As such parochial celebrity goes, my father is famous in the profession which is now mine as well.  I have, of course, thought a good deal about this and I’m convinced it really isn’t a case of wanting to put my little feet where his big ones have trod, much less to launch a postponed Oedipal contest. I’d have become a lawyer even if my father were an anesthesiologist or a fireman.  It almost goes without saying that I’m the only one who believes this.

There are plenty of smart lawyers, even a surplus of them. But my father is also honest, well connected, and wise, the kind of counselor with lots of bottom on whom powerful people in difficulties like not just to call, but to depend.  I happen to know he could have had a seat on a high bench three times over if he’d given the nod.  Of course he never mentioned this to me.  It would be bragging but also letting me too far inside.  Dad’s a nice, imposing door that’s seldom even ajar.

I’m close to my mother and Denise—something on which Monica once commented ambiguously—but my relations with my father resemble those between, say, France and Korea or Argentina and Finland.  We have no history of serious conflict, no common borders—we’ve never discussed the Law—our interactions are infrequent, polite, and there’s good will on both sides, or at least not a bad one.  Would forested, frigid Finland discuss its internal affairs with hot-blooded, steak-chomping Argentina?  Still, I’ve read that Finns adore the tango.  You never know when an affinity may leap up and grab you or when a stuck door may suddenly fly open.

My father traveled down to Philly for my graduation; he even sat with his first wife, his daughter and son-in-law, one more person who believed I was becoming a lawyer because he was one.  He also assumed I’d applied to the Justice Department because of the sort of work he’d done when he was starting out, and still does, I suppose, though in loftier and less official zones.  He said as much when he phoned to let me know he’d be there. “I can’t tell you how it makes me feel.  It’s really a nice surprise.” Nice surprise?  Did he mean that I’d bowled him over or that what surprised him was how my choice made him feel?  Good?  Proud?  Either way he sounded so gratified that I dispensed with the usual disclaimer.  Why not?  He’d been generous in his fashion, so could I.

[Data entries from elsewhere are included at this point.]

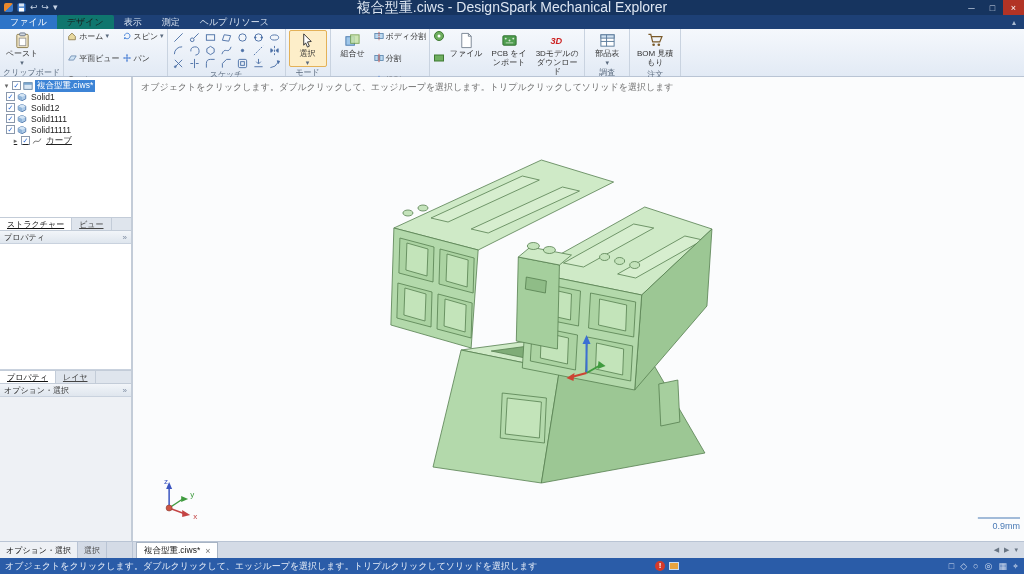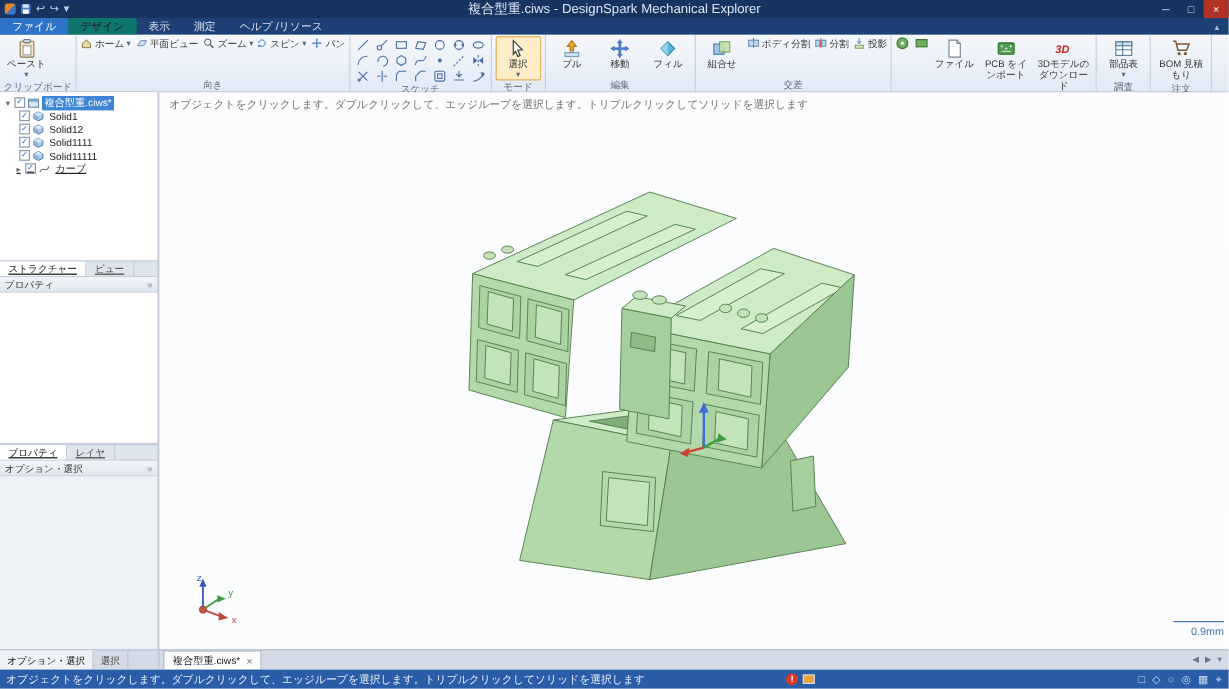"複合型重.ciws - DesignSpark Mechanical" .title { font-size: 11px -> 14px }
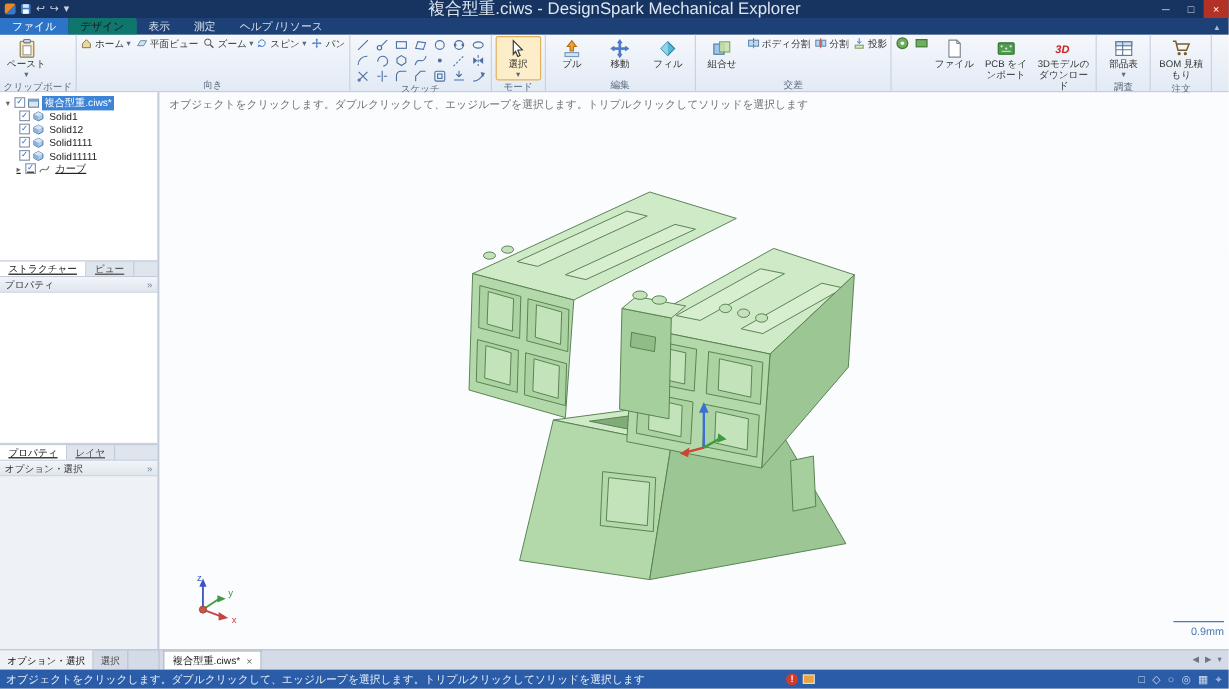"ホーム" .vcol { flex-direction: row -> column; gap: 4px -> 10px }
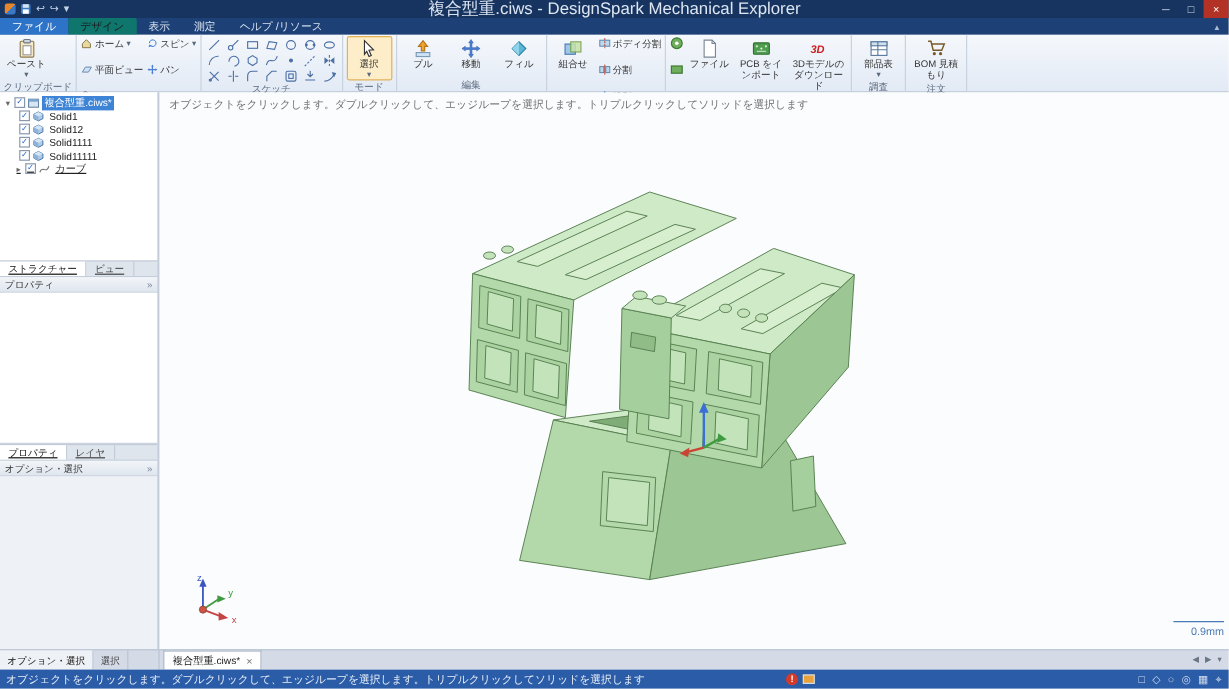"プル" div.rgroup { html: <div> <div> <div> <svg> <path></path> <rect></rect> </svg> <span>プル</span> </div> <div> <svg> <path></path> </svg> <span>移動</span> </div> <div> <svg> <path></path> <path></path> </svg> <span>フィル</span> </div> </div> <div>編集</div> </div> -> none }
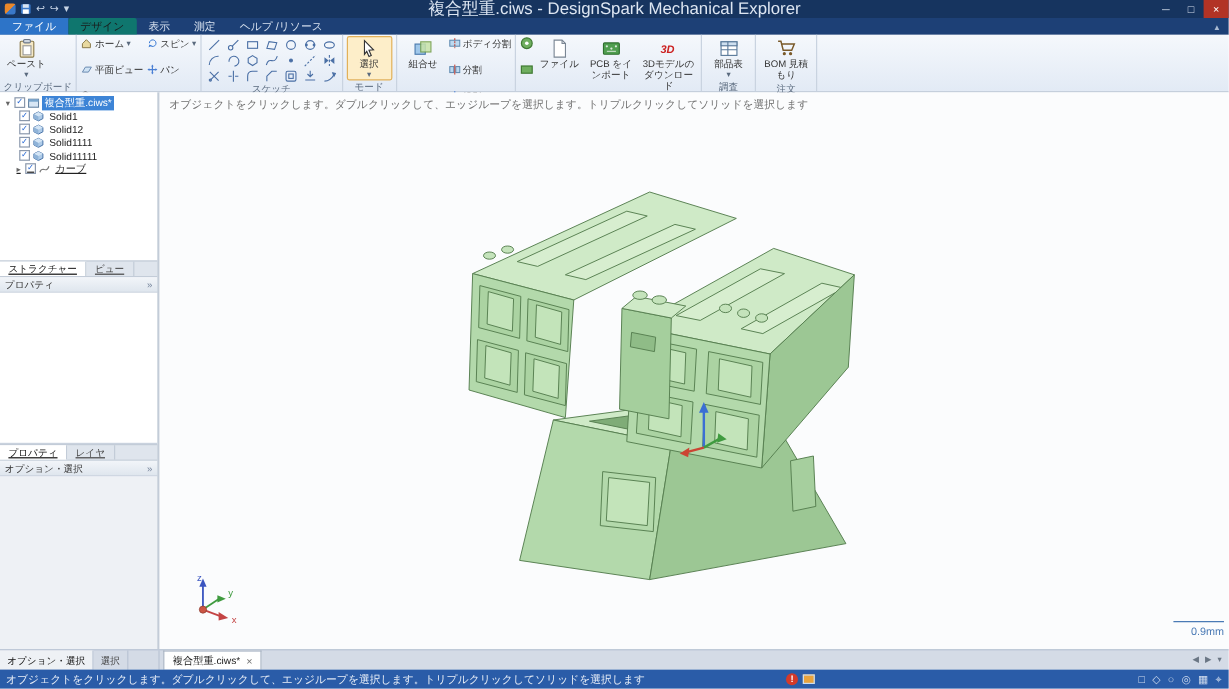"Solid1" .trow.child { padding-left: 16px -> 6px }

He wanted to take me out for a big dinner, just the two of us, and spent an extra night in town to do so, waiting for the others to leave.  I wouldn’t be off for another three days and I knew the food would be free and fabulous so I said, “Wonderful,” and he said, “Bookbinders—the original one, not that new one.  It’s still here?”  That he thought I’d know was amusing.

Bookbinders, the olde original near the Delaware, dark wood, thick carpets, businessmen, tourists, a huge menu and a thick wine list.  To go through the latter, my father put on a pair of those half-spectacles which made him look owlish, a soupcon of Ben Franklin.  He ordered not one, but two bottles of something which turned out to be white, French, and lip-smacking good.  Larmes de Tristesse, said the fancy label, put in the bottle in the chateau, it assured the anxious. There was a line drawing of the castle and I made a joke about the weeping enologists of Burgundy, tossed in the oubliette by a jealous Duke.  This was Argentina tangoing, trying to get a rise out of Finland.

We both had snapper soup.  He ordered a boiled lobster; I asked for scallops.

After that, we drank and ate and not much was said.

Then, suddenly, “You don’t think I got a call from Justice, do you—because I didn’t.  And I didn’t call them either.  Just wanted you to know.”

I shrugged.  “I didn’t tell you I’d applied.  They don’t know I’m your son.”

“Right,” he said, cracking open a claw.  He was working hard in his lobster bib, smeared with lemon butter, which made him look like a big, dignified baby.

More eating. Then, “Where’s your girlfriend?”

“Monica?”

He’d met her once, when we’d gone for a weekend in New York.  He took us in a cab to a steakhouse in Brooklyn and presented us with tickets to La Bohème.

“Yeah.  Monica.”

“Packing for Oregon.”  I checked my watch.  “Nope.  On her way.”

“Oregon?”

I explained while my father polished off his bottle of wine and poured himself a glass from mine.

When I’d finished the short tale of Monica following her vocation rather than me, delivered without a trace of resentment or male chauvinism, he asked, “So, it’s over between you?”

“I think we both accepted that it was temporary—you know, until graduation.  It might have gone differently, I suppose, but it didn’t.”

I don’t think I’d ever heard my father sigh before and it was memorable, the loud, sincere exhalation of a pachyderm.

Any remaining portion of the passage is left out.